Transcribe each record precisely; images stay out.

[Collected data]
• • •
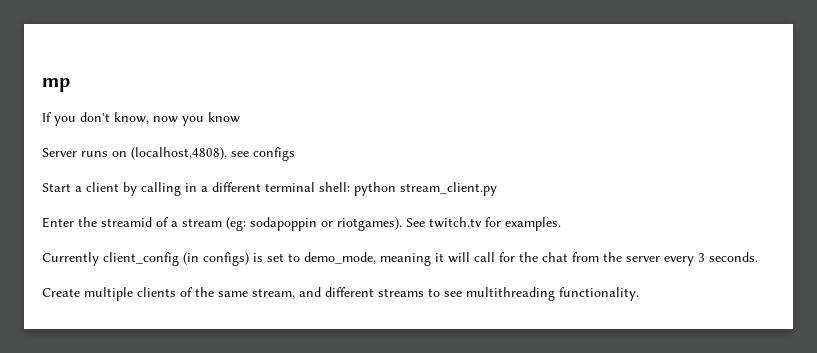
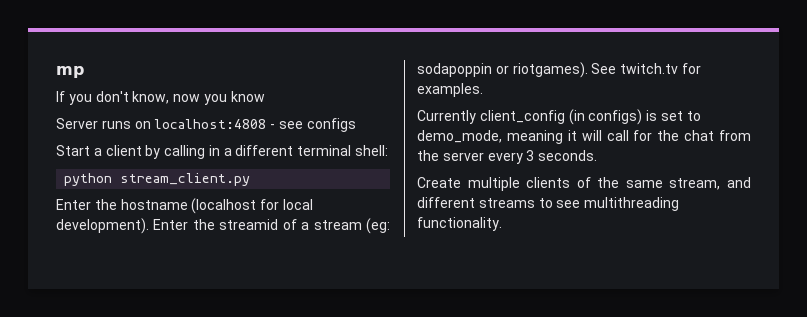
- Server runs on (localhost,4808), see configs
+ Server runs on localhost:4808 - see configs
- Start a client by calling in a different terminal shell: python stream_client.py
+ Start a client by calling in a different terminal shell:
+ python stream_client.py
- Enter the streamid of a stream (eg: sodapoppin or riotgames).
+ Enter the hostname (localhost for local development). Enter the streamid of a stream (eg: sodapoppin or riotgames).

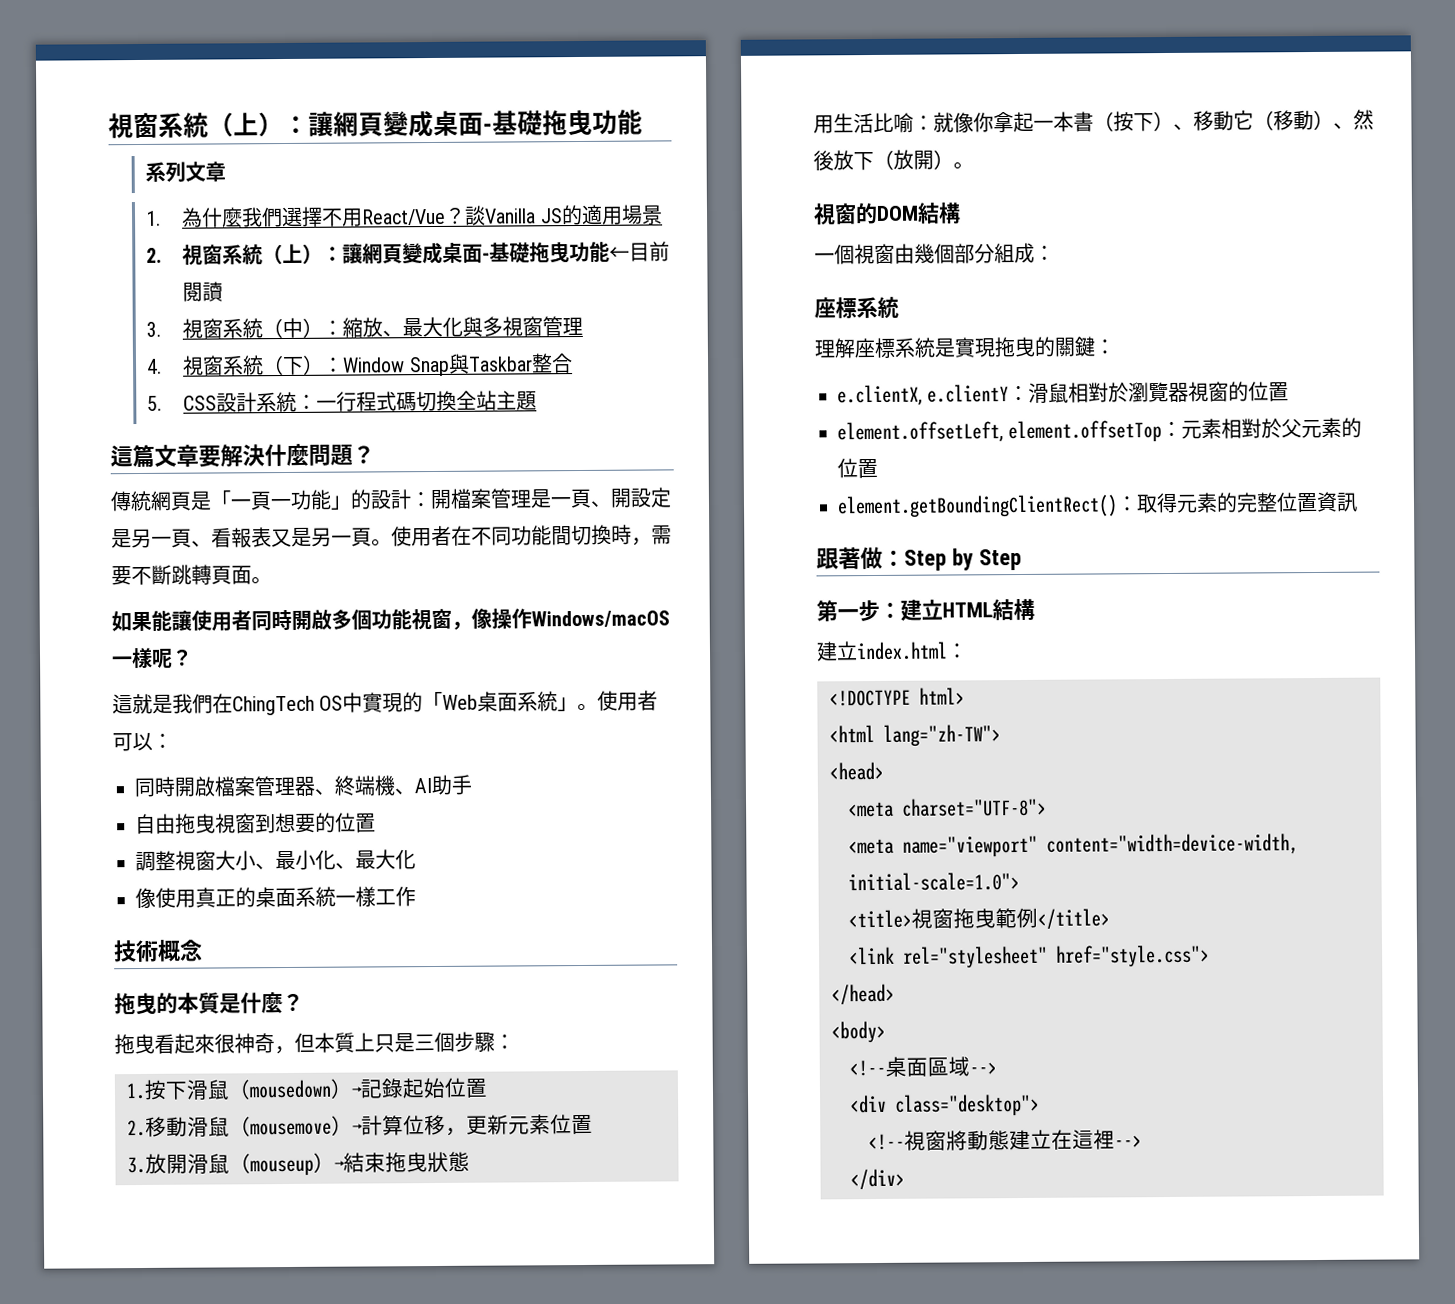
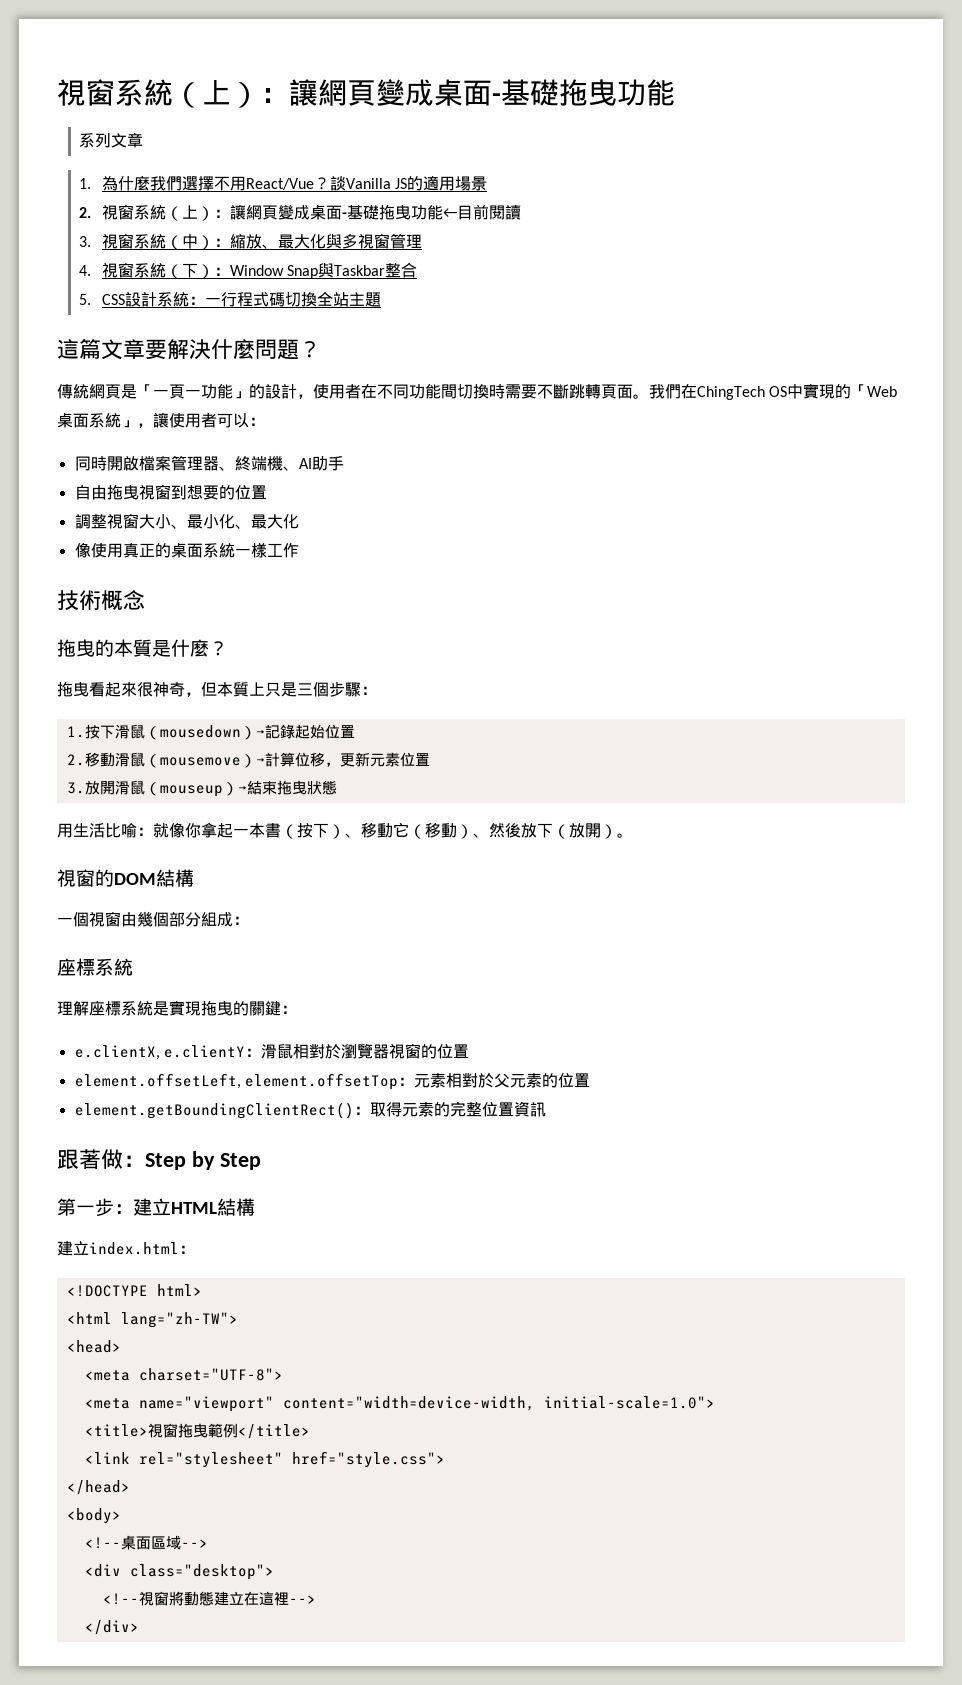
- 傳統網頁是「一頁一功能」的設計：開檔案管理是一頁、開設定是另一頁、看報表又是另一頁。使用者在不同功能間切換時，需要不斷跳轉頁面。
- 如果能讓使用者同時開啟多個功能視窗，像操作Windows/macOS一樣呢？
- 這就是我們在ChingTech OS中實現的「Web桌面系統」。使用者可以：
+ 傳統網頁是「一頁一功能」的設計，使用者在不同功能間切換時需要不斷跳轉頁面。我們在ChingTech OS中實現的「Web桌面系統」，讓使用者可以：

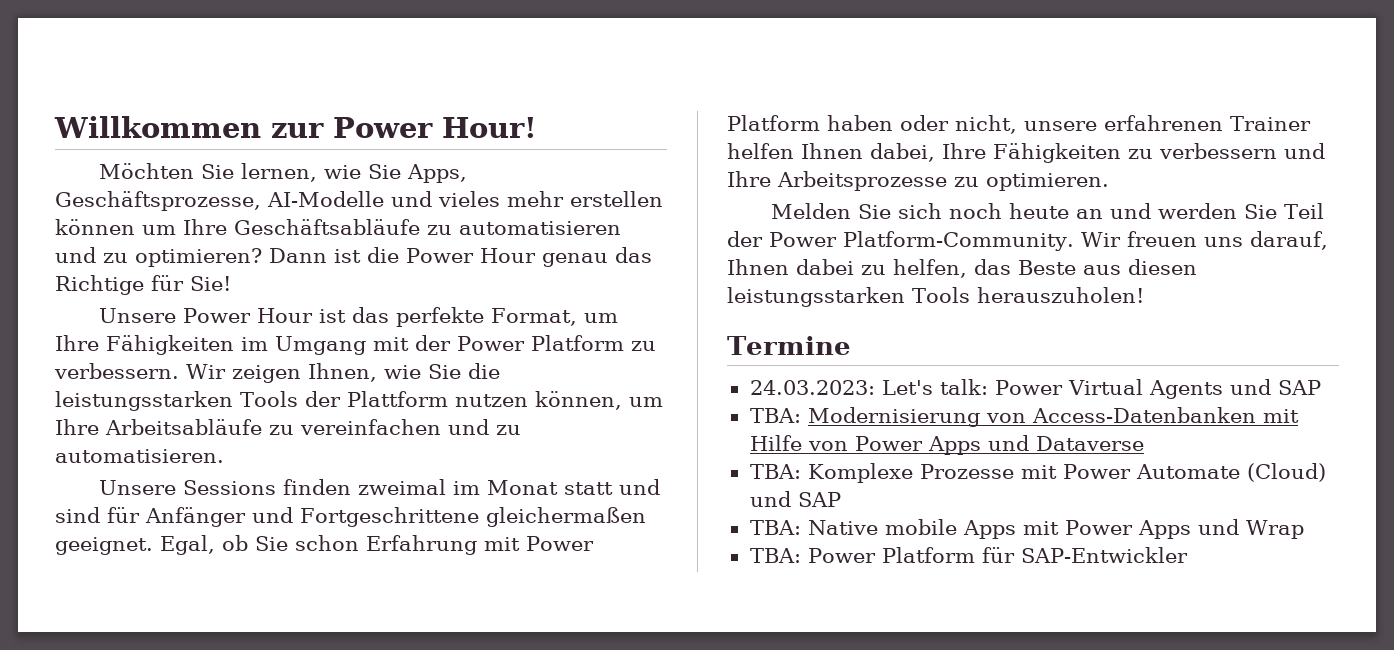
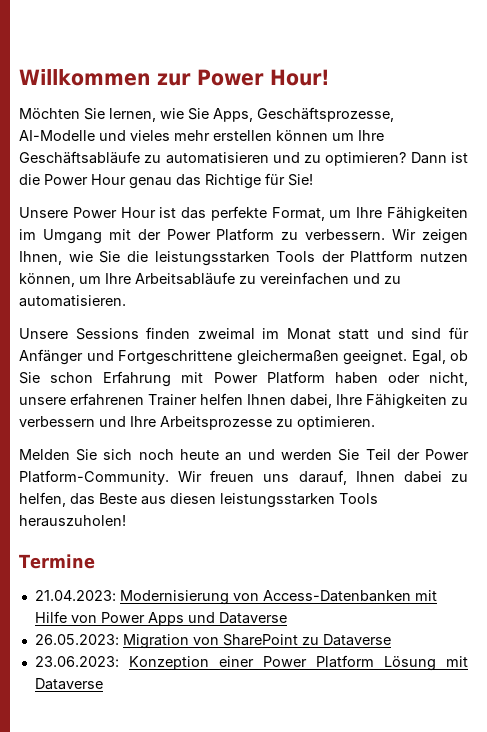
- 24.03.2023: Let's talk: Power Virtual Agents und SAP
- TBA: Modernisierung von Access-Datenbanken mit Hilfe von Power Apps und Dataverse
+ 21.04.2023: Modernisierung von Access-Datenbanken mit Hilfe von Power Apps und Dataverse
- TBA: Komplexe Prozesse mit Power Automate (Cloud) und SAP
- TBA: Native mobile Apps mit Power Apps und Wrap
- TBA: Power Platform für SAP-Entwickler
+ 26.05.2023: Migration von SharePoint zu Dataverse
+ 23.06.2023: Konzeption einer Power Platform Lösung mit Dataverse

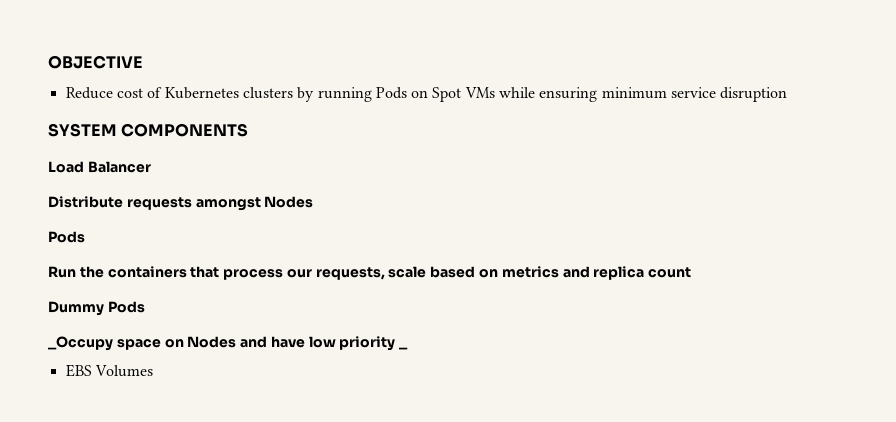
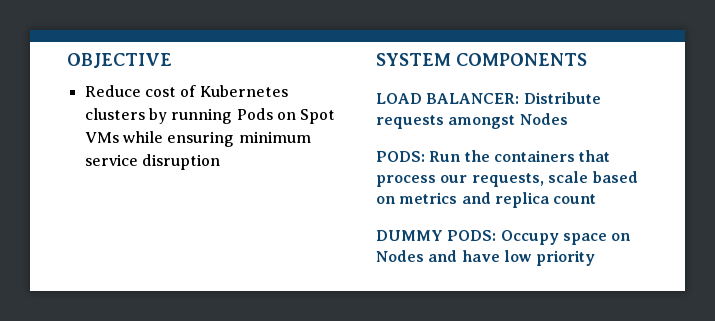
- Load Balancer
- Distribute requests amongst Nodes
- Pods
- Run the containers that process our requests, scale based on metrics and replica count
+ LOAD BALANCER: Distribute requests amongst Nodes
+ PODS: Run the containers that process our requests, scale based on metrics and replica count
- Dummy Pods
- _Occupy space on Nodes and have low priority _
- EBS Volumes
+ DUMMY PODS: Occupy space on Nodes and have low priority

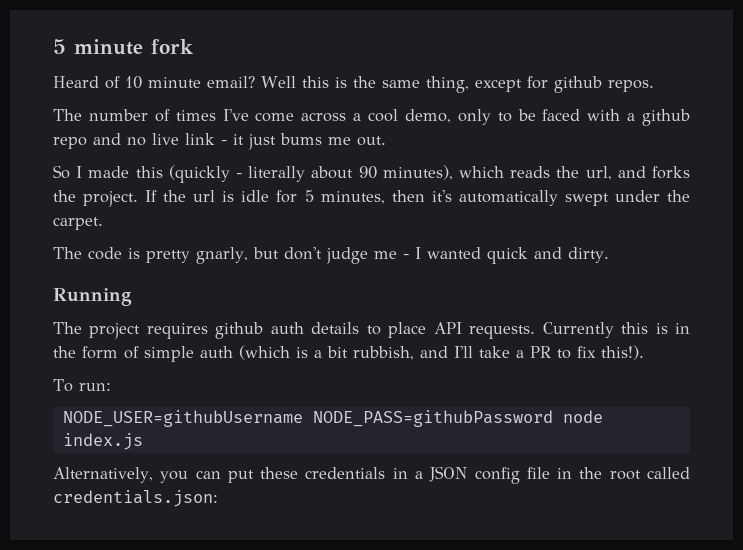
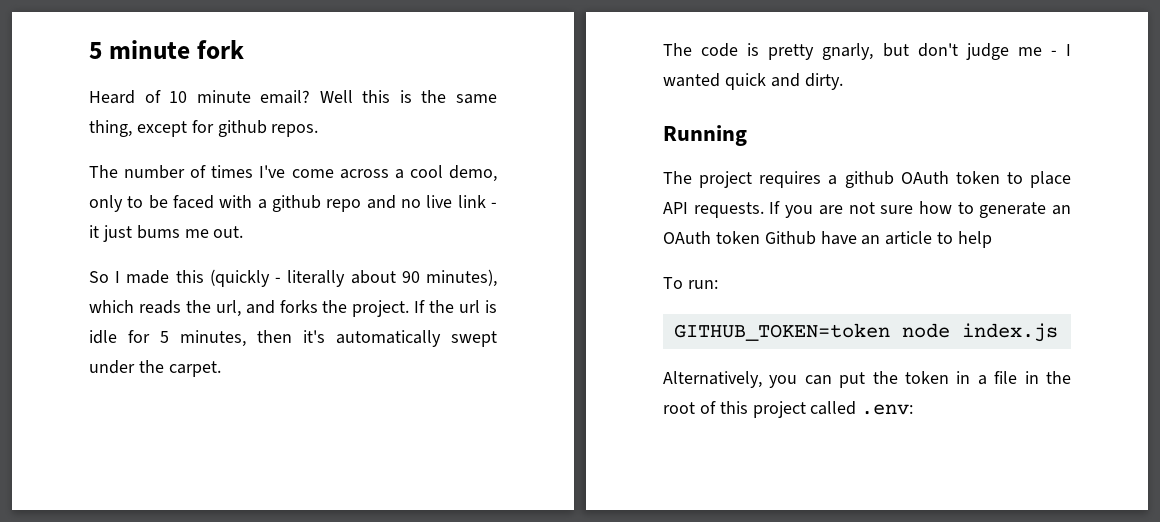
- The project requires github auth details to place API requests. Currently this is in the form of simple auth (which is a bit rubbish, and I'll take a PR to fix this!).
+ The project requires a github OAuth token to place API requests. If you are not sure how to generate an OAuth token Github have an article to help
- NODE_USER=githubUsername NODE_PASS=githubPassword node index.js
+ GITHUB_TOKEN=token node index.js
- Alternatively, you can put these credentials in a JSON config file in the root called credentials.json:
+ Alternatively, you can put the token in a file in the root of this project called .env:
• • •
FINISHED TASK:
- Server runs on (localhost,4808), see configs
+ Server runs on localhost:4808 - see configs
- Start a client by calling in a different terminal shell: python stream_client.py
+ Start a client by calling in a different terminal shell:
+ python stream_client.py
- Enter the streamid of a stream (eg: sodapoppin or riotgames).
+ Enter the hostname (localhost for local development). Enter the streamid of a stream (eg: sodapoppin or riotgames).

- 傳統網頁是「一頁一功能」的設計：開檔案管理是一頁、開設定是另一頁、看報表又是另一頁。使用者在不同功能間切換時，需要不斷跳轉頁面。
- 如果能讓使用者同時開啟多個功能視窗，像操作Windows/macOS一樣呢？
- 這就是我們在ChingTech OS中實現的「Web桌面系統」。使用者可以：
+ 傳統網頁是「一頁一功能」的設計，使用者在不同功能間切換時需要不斷跳轉頁面。我們在ChingTech OS中實現的「Web桌面系統」，讓使用者可以：

- 24.03.2023: Let's talk: Power Virtual Agents und SAP
- TBA: Modernisierung von Access-Datenbanken mit Hilfe von Power Apps und Dataverse
+ 21.04.2023: Modernisierung von Access-Datenbanken mit Hilfe von Power Apps und Dataverse
- TBA: Komplexe Prozesse mit Power Automate (Cloud) und SAP
- TBA: Native mobile Apps mit Power Apps und Wrap
- TBA: Power Platform für SAP-Entwickler
+ 26.05.2023: Migration von SharePoint zu Dataverse
+ 23.06.2023: Konzeption einer Power Platform Lösung mit Dataverse

- Load Balancer
- Distribute requests amongst Nodes
- Pods
- Run the containers that process our requests, scale based on metrics and replica count
+ LOAD BALANCER: Distribute requests amongst Nodes
+ PODS: Run the containers that process our requests, scale based on metrics and replica count
- Dummy Pods
- _Occupy space on Nodes and have low priority _
- EBS Volumes
+ DUMMY PODS: Occupy space on Nodes and have low priority

- The project requires github auth details to place API requests. Currently this is in the form of simple auth (which is a bit rubbish, and I'll take a PR to fix this!).
+ The project requires a github OAuth token to place API requests. If you are not sure how to generate an OAuth token Github have an article to help
- NODE_USER=githubUsername NODE_PASS=githubPassword node index.js
+ GITHUB_TOKEN=token node index.js
- Alternatively, you can put these credentials in a JSON config file in the root called credentials.json:
+ Alternatively, you can put the token in a file in the root of this project called .env:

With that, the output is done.